Content starts

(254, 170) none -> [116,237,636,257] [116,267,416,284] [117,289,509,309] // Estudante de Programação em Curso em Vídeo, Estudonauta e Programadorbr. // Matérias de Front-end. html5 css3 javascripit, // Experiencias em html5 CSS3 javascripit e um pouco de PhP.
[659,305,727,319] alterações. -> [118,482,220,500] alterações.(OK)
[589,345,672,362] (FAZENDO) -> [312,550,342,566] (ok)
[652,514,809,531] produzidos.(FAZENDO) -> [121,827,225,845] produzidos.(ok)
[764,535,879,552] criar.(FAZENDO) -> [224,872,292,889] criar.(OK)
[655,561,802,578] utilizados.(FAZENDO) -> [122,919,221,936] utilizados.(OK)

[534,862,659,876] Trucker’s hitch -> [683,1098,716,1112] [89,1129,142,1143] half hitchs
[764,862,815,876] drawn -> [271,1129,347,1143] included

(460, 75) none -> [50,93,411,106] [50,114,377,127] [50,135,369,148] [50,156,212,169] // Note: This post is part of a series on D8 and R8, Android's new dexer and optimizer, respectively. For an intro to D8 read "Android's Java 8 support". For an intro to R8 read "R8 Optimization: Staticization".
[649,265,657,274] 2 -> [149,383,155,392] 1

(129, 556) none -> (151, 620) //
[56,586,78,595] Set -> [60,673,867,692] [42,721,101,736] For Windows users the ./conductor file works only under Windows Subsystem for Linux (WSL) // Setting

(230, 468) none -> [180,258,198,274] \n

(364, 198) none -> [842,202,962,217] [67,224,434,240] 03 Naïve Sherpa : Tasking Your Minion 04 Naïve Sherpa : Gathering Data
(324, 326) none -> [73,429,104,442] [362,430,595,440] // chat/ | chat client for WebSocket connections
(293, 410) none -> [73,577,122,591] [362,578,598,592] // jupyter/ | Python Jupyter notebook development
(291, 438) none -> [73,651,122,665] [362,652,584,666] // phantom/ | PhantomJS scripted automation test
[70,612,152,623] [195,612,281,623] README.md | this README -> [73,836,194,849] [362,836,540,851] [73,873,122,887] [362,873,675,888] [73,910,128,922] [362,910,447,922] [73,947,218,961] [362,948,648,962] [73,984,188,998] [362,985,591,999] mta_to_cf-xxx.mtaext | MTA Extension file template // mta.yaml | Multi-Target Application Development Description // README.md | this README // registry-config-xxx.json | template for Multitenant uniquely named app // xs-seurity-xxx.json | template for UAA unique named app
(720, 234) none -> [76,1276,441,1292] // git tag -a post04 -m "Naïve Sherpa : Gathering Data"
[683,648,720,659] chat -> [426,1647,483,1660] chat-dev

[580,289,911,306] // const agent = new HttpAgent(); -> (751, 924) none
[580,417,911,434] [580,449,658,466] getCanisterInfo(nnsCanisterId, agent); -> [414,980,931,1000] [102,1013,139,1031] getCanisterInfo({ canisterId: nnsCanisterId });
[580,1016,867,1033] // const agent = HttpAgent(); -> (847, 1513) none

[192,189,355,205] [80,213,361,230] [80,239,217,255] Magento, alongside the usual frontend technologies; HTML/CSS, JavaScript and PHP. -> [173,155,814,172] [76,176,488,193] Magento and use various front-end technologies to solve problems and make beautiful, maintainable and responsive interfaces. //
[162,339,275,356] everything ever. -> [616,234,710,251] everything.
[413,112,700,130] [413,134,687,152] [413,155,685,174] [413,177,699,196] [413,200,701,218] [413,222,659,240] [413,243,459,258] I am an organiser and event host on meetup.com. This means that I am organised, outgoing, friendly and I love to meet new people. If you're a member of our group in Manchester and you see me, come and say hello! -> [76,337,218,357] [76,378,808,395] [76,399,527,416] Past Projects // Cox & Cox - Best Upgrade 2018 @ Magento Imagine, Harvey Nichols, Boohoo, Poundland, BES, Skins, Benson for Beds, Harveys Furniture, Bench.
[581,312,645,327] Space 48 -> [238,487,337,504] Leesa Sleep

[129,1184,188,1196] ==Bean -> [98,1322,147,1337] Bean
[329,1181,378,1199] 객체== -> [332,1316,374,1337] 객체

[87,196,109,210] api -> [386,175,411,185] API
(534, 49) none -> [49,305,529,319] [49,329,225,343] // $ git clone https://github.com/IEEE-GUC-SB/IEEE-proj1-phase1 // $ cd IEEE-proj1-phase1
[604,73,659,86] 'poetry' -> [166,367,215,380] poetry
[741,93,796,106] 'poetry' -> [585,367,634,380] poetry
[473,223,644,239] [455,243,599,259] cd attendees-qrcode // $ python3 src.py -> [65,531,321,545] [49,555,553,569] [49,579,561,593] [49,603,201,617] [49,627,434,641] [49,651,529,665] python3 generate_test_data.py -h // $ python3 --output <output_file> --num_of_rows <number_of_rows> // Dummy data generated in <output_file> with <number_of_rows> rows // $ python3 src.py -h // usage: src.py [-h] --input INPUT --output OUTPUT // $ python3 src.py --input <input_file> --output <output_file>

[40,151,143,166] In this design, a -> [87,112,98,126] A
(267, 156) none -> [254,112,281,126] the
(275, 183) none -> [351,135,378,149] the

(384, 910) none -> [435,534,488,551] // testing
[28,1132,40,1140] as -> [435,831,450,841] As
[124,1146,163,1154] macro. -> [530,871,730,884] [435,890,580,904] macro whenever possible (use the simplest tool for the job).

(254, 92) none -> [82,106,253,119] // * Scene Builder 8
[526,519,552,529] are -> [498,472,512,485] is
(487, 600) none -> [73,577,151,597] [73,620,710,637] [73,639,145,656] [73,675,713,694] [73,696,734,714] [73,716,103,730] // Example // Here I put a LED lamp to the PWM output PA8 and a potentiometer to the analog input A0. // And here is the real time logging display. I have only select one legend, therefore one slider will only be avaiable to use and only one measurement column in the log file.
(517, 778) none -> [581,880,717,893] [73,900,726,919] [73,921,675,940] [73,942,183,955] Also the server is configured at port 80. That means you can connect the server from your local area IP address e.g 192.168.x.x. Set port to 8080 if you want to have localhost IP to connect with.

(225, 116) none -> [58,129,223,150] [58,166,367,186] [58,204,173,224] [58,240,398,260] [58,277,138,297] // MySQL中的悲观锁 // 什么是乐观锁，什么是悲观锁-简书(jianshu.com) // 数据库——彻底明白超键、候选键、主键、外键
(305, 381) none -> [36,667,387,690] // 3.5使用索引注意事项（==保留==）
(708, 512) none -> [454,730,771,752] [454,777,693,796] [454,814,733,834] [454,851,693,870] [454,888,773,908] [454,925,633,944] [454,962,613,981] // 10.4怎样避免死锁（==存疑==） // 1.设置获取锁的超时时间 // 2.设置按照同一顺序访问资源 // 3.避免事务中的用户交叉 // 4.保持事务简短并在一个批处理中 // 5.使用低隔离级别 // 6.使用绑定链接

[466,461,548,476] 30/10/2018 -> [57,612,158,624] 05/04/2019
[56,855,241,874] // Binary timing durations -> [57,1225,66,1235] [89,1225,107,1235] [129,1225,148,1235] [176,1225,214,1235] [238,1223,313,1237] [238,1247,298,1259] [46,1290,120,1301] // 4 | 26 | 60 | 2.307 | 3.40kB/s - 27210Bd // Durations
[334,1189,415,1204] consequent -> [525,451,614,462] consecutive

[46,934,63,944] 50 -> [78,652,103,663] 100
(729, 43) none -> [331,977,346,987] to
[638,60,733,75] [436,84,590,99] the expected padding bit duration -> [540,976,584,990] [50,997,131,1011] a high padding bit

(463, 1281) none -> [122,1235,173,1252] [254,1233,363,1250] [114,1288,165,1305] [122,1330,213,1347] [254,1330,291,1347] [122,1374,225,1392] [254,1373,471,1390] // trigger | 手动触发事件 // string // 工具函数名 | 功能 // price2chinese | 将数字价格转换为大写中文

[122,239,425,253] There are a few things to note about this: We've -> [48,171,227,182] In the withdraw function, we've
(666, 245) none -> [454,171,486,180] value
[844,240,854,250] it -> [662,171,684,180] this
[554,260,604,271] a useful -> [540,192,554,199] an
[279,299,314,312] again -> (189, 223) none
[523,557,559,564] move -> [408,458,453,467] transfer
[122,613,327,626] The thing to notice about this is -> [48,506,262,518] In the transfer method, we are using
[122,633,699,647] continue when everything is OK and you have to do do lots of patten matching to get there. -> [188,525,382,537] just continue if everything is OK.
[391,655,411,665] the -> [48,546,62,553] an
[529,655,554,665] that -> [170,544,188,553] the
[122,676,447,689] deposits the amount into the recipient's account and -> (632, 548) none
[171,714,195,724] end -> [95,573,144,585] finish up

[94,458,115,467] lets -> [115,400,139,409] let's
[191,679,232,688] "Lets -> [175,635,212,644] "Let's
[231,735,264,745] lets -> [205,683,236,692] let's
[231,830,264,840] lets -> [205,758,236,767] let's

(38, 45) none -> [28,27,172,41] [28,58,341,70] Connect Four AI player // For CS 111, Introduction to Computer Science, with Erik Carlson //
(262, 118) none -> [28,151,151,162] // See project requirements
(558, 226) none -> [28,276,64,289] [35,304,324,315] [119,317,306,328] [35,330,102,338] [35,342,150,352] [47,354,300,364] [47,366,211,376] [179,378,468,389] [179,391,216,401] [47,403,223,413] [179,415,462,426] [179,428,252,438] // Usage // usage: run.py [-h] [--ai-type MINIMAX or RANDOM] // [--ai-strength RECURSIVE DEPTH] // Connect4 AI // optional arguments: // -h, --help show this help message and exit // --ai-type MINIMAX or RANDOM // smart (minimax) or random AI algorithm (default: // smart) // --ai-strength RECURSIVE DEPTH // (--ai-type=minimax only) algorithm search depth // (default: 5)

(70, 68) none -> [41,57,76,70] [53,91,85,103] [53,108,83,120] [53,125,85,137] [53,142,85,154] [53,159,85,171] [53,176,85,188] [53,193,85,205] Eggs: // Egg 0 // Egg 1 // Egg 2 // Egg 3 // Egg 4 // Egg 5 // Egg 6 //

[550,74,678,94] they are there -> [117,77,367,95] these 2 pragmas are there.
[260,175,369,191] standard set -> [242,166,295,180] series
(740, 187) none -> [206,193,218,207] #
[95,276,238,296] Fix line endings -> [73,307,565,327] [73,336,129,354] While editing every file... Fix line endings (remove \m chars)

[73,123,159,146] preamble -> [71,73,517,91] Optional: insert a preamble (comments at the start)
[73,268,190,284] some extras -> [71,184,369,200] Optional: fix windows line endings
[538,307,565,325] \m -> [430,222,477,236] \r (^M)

Content ends

Exercise aim:
Given the records above, reproduce precisely and only the lines between the line holding "[580,289,911,306] // const" and the line holding "[162,339,275,356] everything ever.", inclusive.

Exercise solution:
[580,289,911,306] // const agent = new HttpAgent(); -> (751, 924) none
[580,417,911,434] [580,449,658,466] getCanisterInfo(nnsCanisterId, agent); -> [414,980,931,1000] [102,1013,139,1031] getCanisterInfo({ canisterId: nnsCanisterId });
[580,1016,867,1033] // const agent = HttpAgent(); -> (847, 1513) none

[192,189,355,205] [80,213,361,230] [80,239,217,255] Magento, alongside the usual frontend technologies; HTML/CSS, JavaScript and PHP. -> [173,155,814,172] [76,176,488,193] Magento and use various front-end technologies to solve problems and make beautiful, maintainable and responsive interfaces. //
[162,339,275,356] everything ever. -> [616,234,710,251] everything.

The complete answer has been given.